Does the local authority monitor and report on production and disposal of waste?

Our auditors asked local authorities about monitoring and reporting on production and disposal of waste generated by the local authority or in the district. We expected that local authorities that operate landfills would be monitoring and reporting, and that regional councils might be monitoring, their own waste.

The Waste Minimisation Act 2008 and the ETS provide incentives to landfill operators to minimise the amount of waste sent to landfills. The Waste Minimisation Act requires landfill operators to pay a levy based on waste tonnage. The ETS will impose costs on landfill operators from 2013.

The ETS provides a further incentive for territorial authorities to consider landfill gas capture or diversion of organic waste, to reduce methane emissions and resultant liabilities.

For the year ended 30 June 2010, 19 councils were monitoring and reporting on waste they generated and disposed of, and 58 were not. Of those councils that were monitoring and reporting, six were city councils, four were regional councils, and nine were district councils.

We set out some examples of approaches to monitoring and reporting on waste in paragraphs 4.53 to 4.56.

Porirua City Council has a "zero waste" co-ordinator who reports on emissions arising from waste generated in the Council’s administration building and has who initiated diversion processes. The Council’s existing zero waste policy is to be extended to include corporate waste audit procedures and more regular reporting of progress.

Northland Regional Council reports on waste sent to landfill and has an active recycling programme for organic and inorganic waste. These recycling programmes aim to minimise waste going to landfill. The Council also offers a service to ratepayers to collect, store, and dispose of hazardous substances. The service includes monitoring contaminated sites.

Wellington City Council has carried out occasional surveys on waste generated from its activities. The Council’s annual report includes figures for the amount of paper used and materials recycled. The Council runs a garden-waste composting operation for the city’s organic waste, and a household recycling programme. Through a collaborative regional approach, the Council will be working on new and innovative projects to reduce the waste going into the landfills.

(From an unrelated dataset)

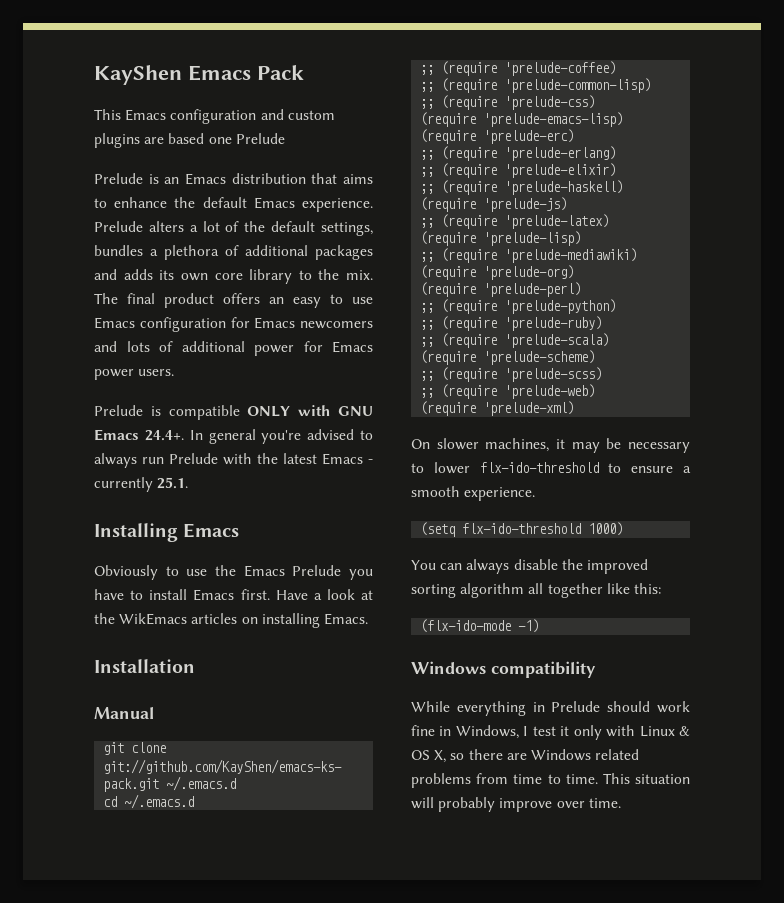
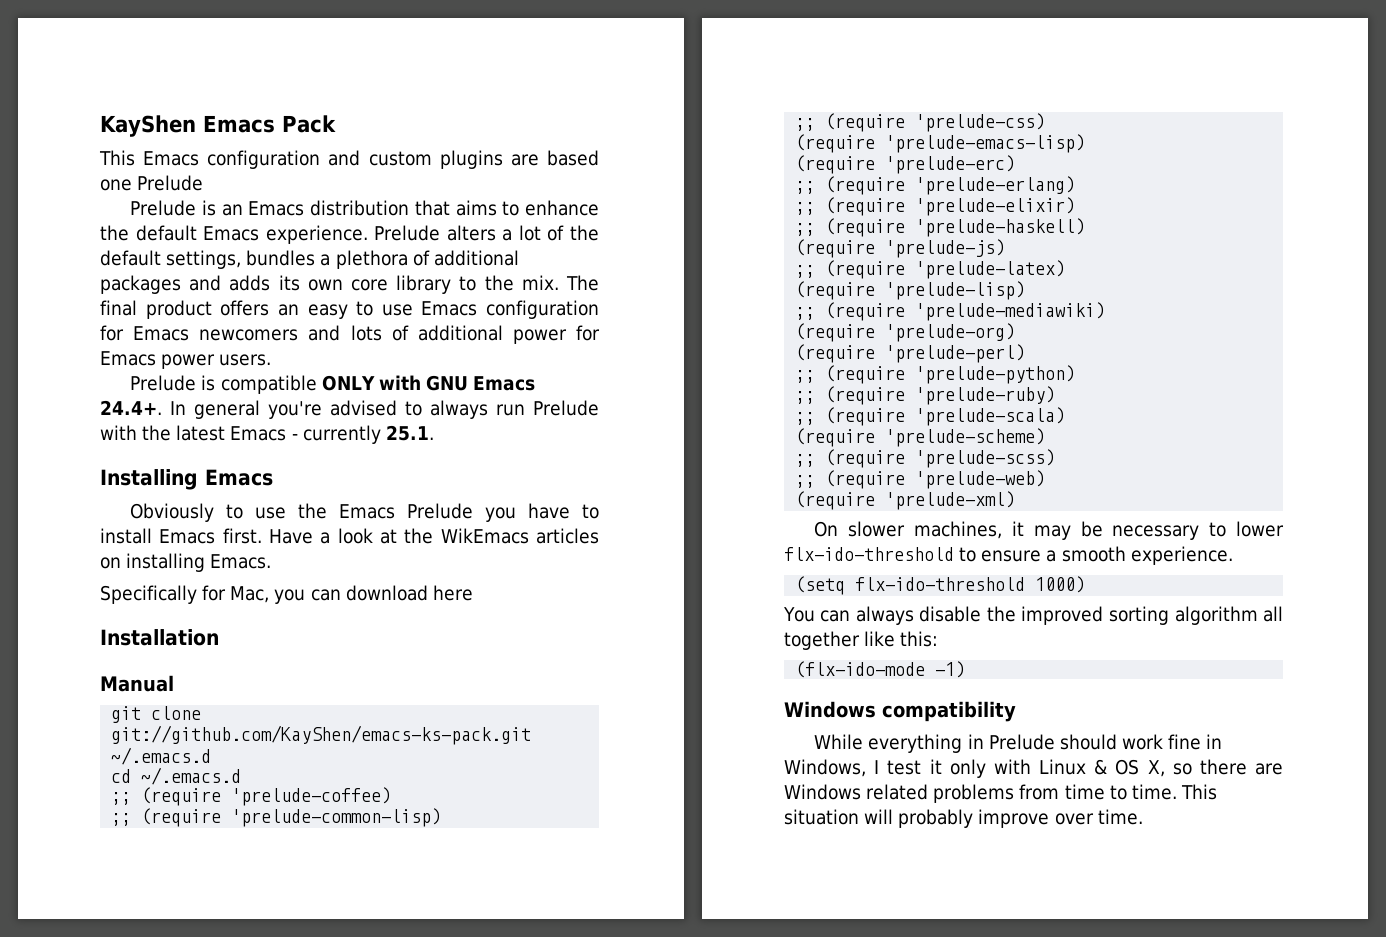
(368, 619) none -> [100,585,473,604] // Specifically for Mac, you can download here

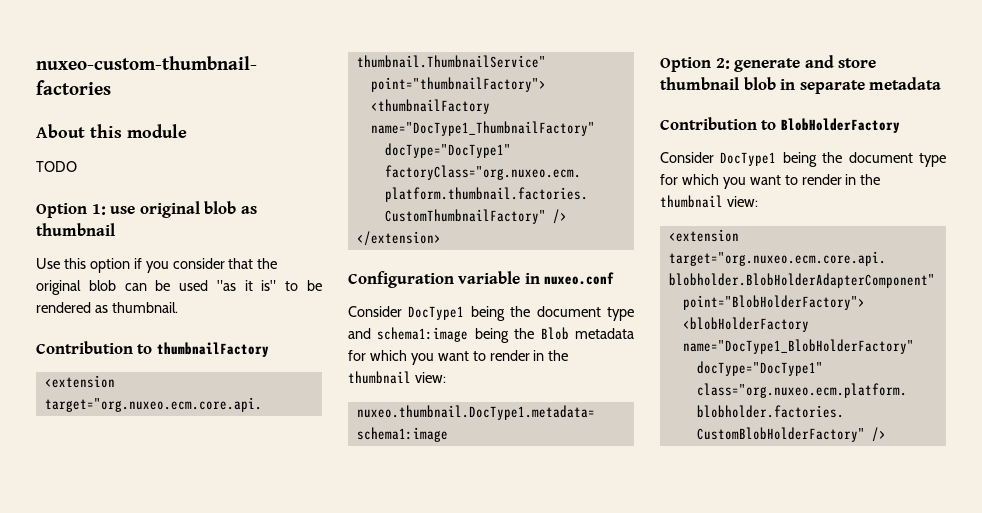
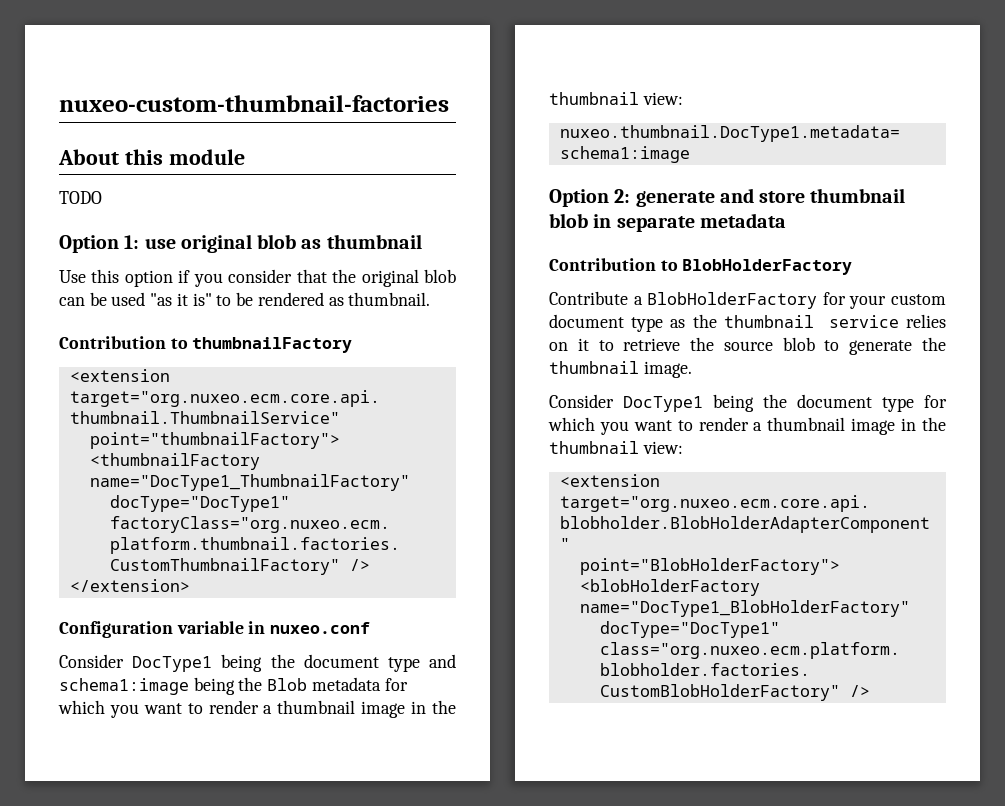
(530, 355) none -> [263,700,406,718] a thumbnail image
(900, 125) none -> [549,291,946,309] [549,314,946,332] [549,337,946,355] [549,361,692,378] // Contribute a BlobHolderFactory for your custom document type as the thumbnail service relies on it to retrieve the source blob to generate the thumbnail image.
(842, 179) none -> [753,417,896,435] a thumbnail image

Hamilton City Council has long monitored and reported on the waste produced out of its main building. Targets and actual results for waste reduction were included in its annual report. The programme for measurement and diversion is being expanded to cover other Council facilities as each facility puts an environmental management system in place.

Next steps

Local authorities have used several strategies successfully to reduce their greenhouse gas emissions. These strategies include:

  • working with staff to build an understanding of sustainability issues and encourage appropriate workplace behaviour, such as energy efficiency and good waste management;
  • visible commitment from senior staff and elected members;
  • thinking broadly about how environmental sustainability considerations affect other strategies, policies, and plans and integrating those considerations into other plans;
  • establishing baseline information about energy consumption or waste management and carrying out audits to monitor progress;
  • developing targets and measures to implement plans, and to report on progress in achieving these in internal documents and in public documents such as annual reports; and
  • reporting on activities that are easy to measure and to understand, such as reducing energy consumption in office buildings.

We intend to continue to monitor and report on the activities of local authorities in managing and reducing emissions during the next few years, using the year ended 30 June 2010 as a baseline, with a view to reporting to Parliament on:

  • the nature and extent of commitment by local authorities to these activities; and
  • the effects of the ETS on these activities.